AIM OF THE EXERCISE:
Skip the images; return every entry exactly.

---- SUPPLIED MATERIAL

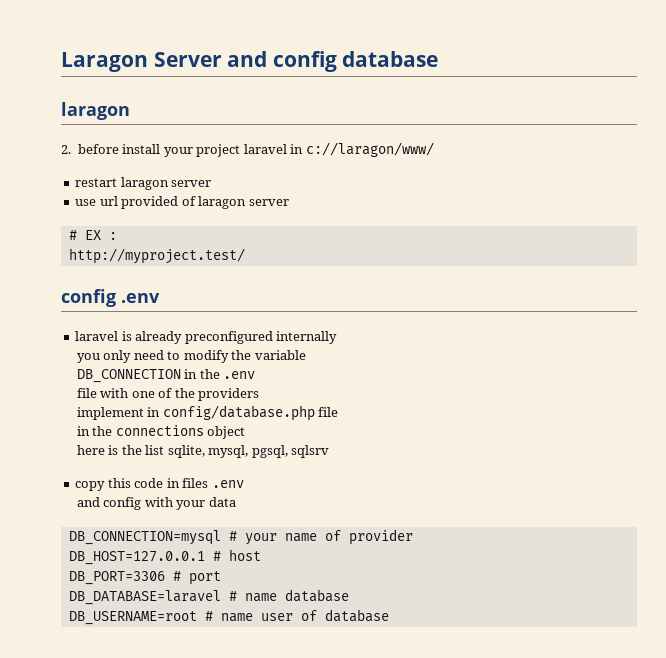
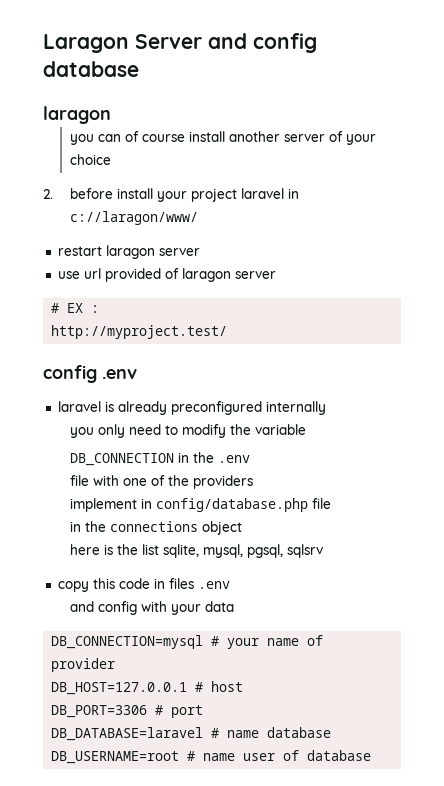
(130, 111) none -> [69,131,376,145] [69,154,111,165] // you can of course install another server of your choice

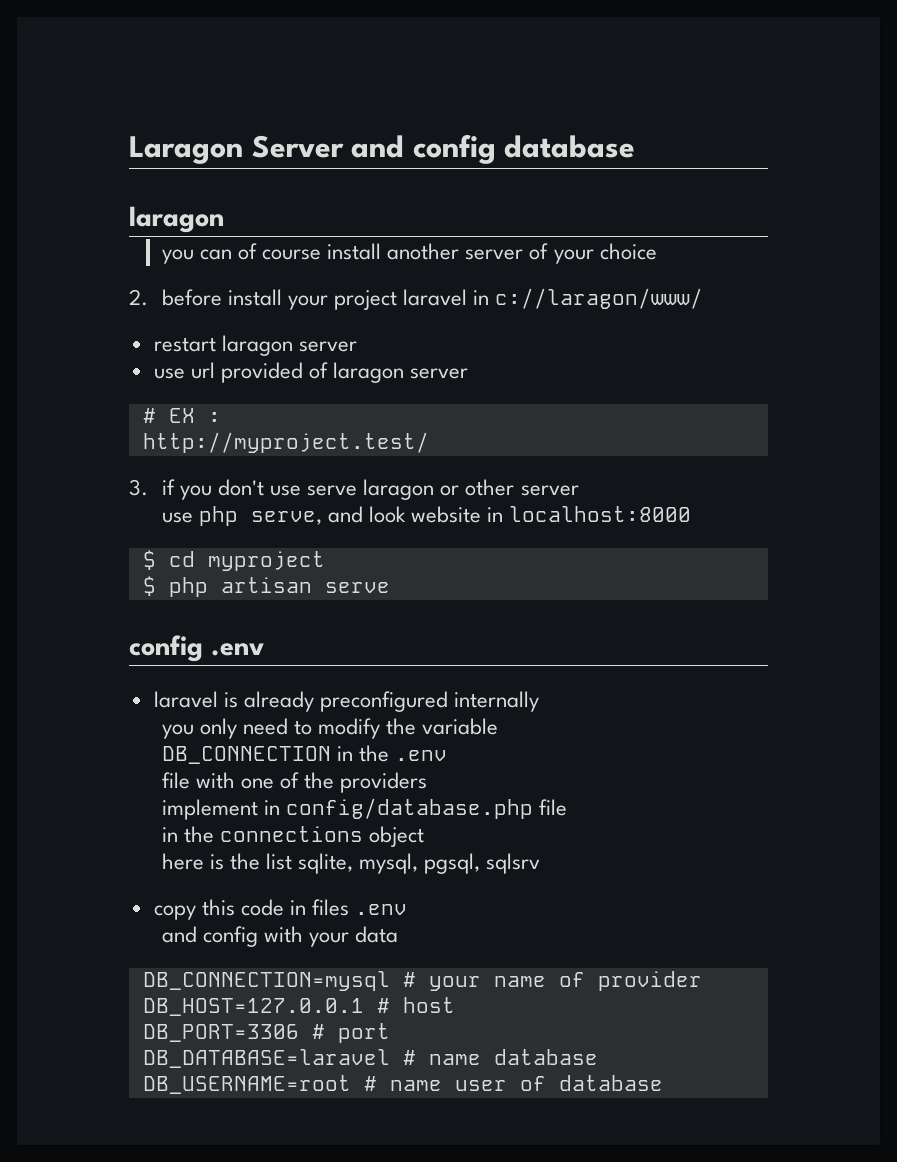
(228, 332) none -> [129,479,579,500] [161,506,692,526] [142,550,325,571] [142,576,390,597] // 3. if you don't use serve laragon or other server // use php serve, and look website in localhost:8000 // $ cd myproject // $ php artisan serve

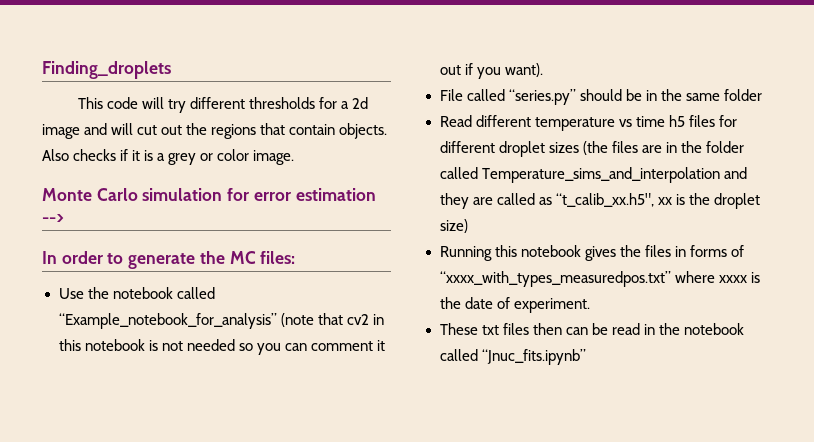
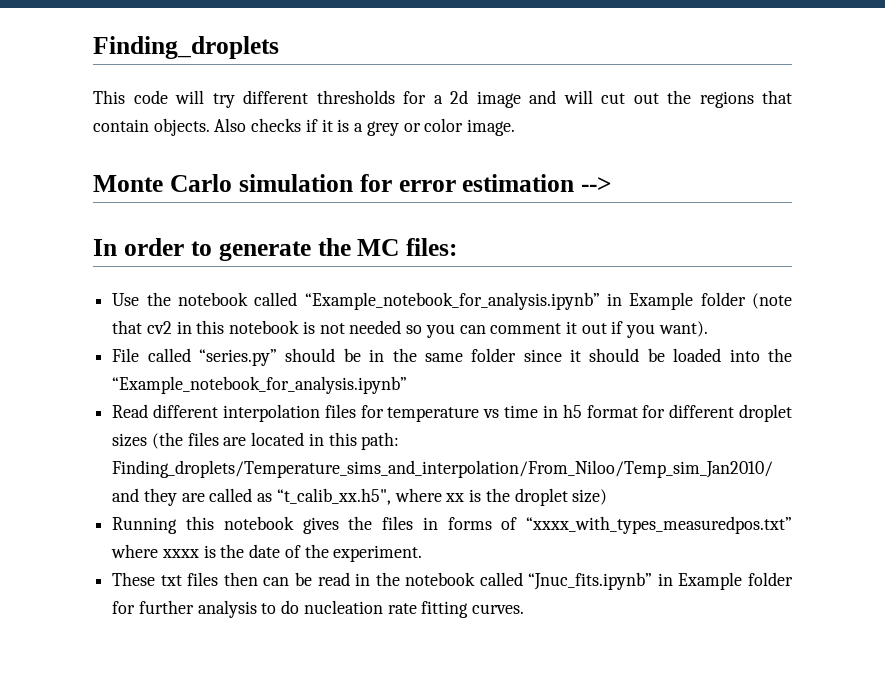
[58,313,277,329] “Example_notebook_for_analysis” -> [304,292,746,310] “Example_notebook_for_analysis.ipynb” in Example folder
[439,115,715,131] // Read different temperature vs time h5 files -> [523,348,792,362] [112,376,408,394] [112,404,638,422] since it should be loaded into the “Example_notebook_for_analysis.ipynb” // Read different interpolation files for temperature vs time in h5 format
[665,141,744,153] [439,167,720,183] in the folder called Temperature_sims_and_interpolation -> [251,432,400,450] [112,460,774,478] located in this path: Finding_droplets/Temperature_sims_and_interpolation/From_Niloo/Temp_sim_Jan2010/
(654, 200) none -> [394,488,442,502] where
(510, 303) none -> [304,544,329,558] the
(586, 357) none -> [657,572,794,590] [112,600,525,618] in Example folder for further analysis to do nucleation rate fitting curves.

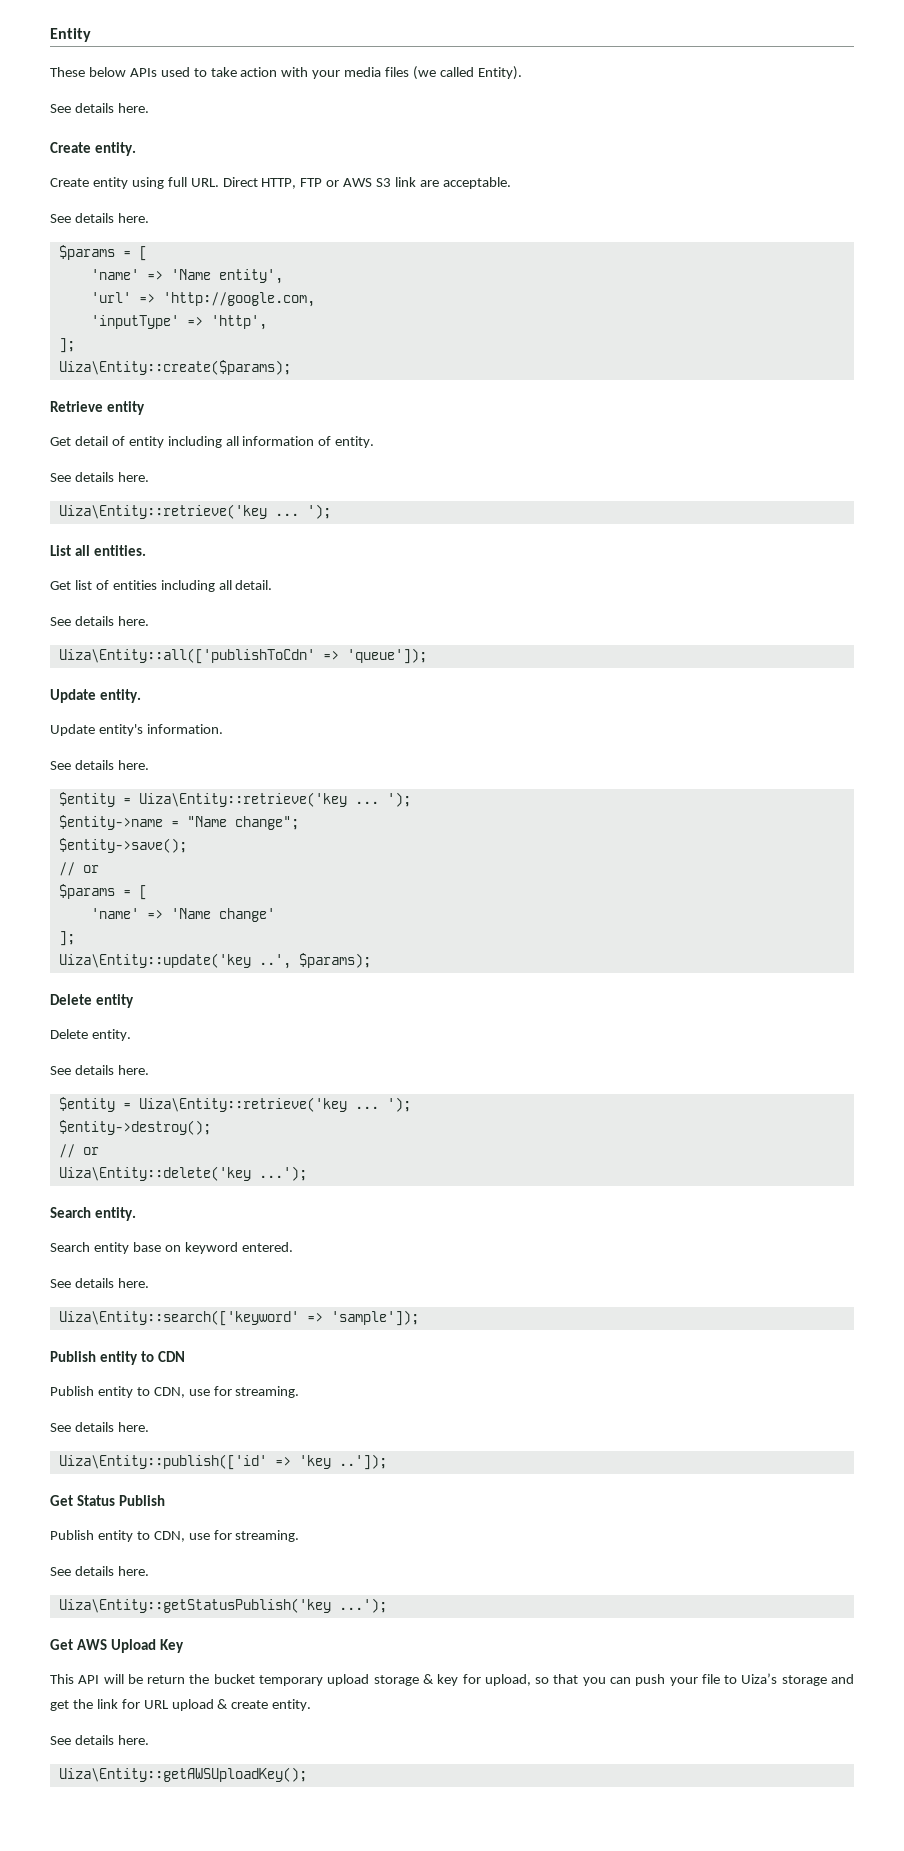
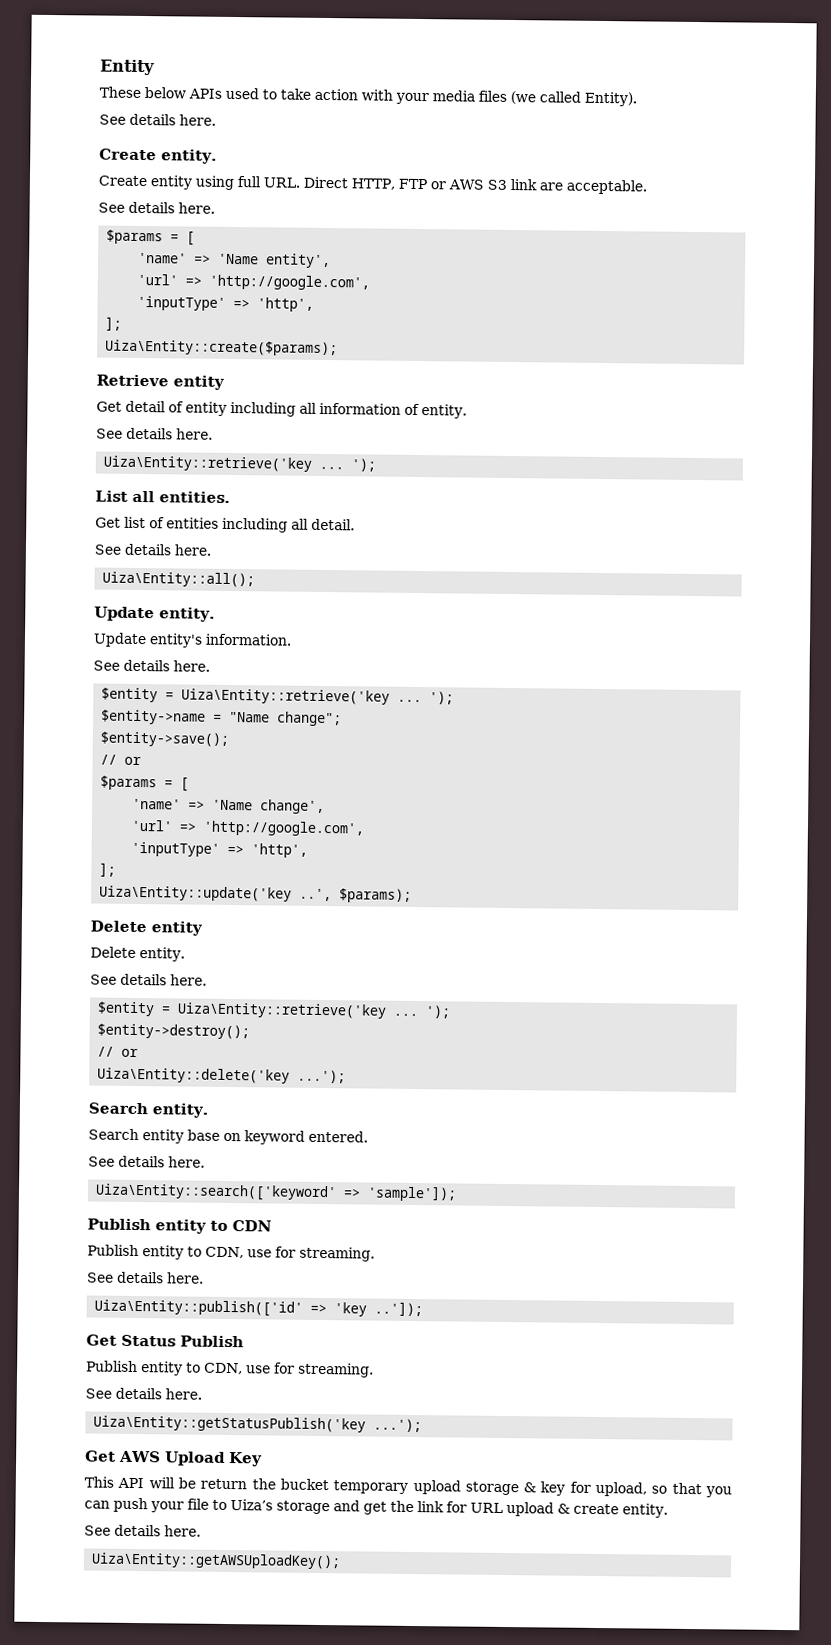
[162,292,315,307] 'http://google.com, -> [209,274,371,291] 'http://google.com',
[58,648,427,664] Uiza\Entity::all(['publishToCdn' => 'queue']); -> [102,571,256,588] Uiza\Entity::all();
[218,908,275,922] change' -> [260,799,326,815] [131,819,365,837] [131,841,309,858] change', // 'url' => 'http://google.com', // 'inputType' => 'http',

--------

WRITTEN SOLUTION:
(130, 111) none -> [69,131,376,145] [69,154,111,165] // you can of course install another server of your choice

(228, 332) none -> [129,479,579,500] [161,506,692,526] [142,550,325,571] [142,576,390,597] // 3. if you don't use serve laragon or other server // use php serve, and look website in localhost:8000 // $ cd myproject // $ php artisan serve

[58,313,277,329] “Example_notebook_for_analysis” -> [304,292,746,310] “Example_notebook_for_analysis.ipynb” in Example folder
[439,115,715,131] // Read different temperature vs time h5 files -> [523,348,792,362] [112,376,408,394] [112,404,638,422] since it should be loaded into the “Example_notebook_for_analysis.ipynb” // Read different interpolation files for temperature vs time in h5 format
[665,141,744,153] [439,167,720,183] in the folder called Temperature_sims_and_interpolation -> [251,432,400,450] [112,460,774,478] located in this path: Finding_droplets/Temperature_sims_and_interpolation/From_Niloo/Temp_sim_Jan2010/
(654, 200) none -> [394,488,442,502] where
(510, 303) none -> [304,544,329,558] the
(586, 357) none -> [657,572,794,590] [112,600,525,618] in Example folder for further analysis to do nucleation rate fitting curves.

[162,292,315,307] 'http://google.com, -> [209,274,371,291] 'http://google.com',
[58,648,427,664] Uiza\Entity::all(['publishToCdn' => 'queue']); -> [102,571,256,588] Uiza\Entity::all();
[218,908,275,922] change' -> [260,799,326,815] [131,819,365,837] [131,841,309,858] change', // 'url' => 'http://google.com', // 'inputType' => 'http',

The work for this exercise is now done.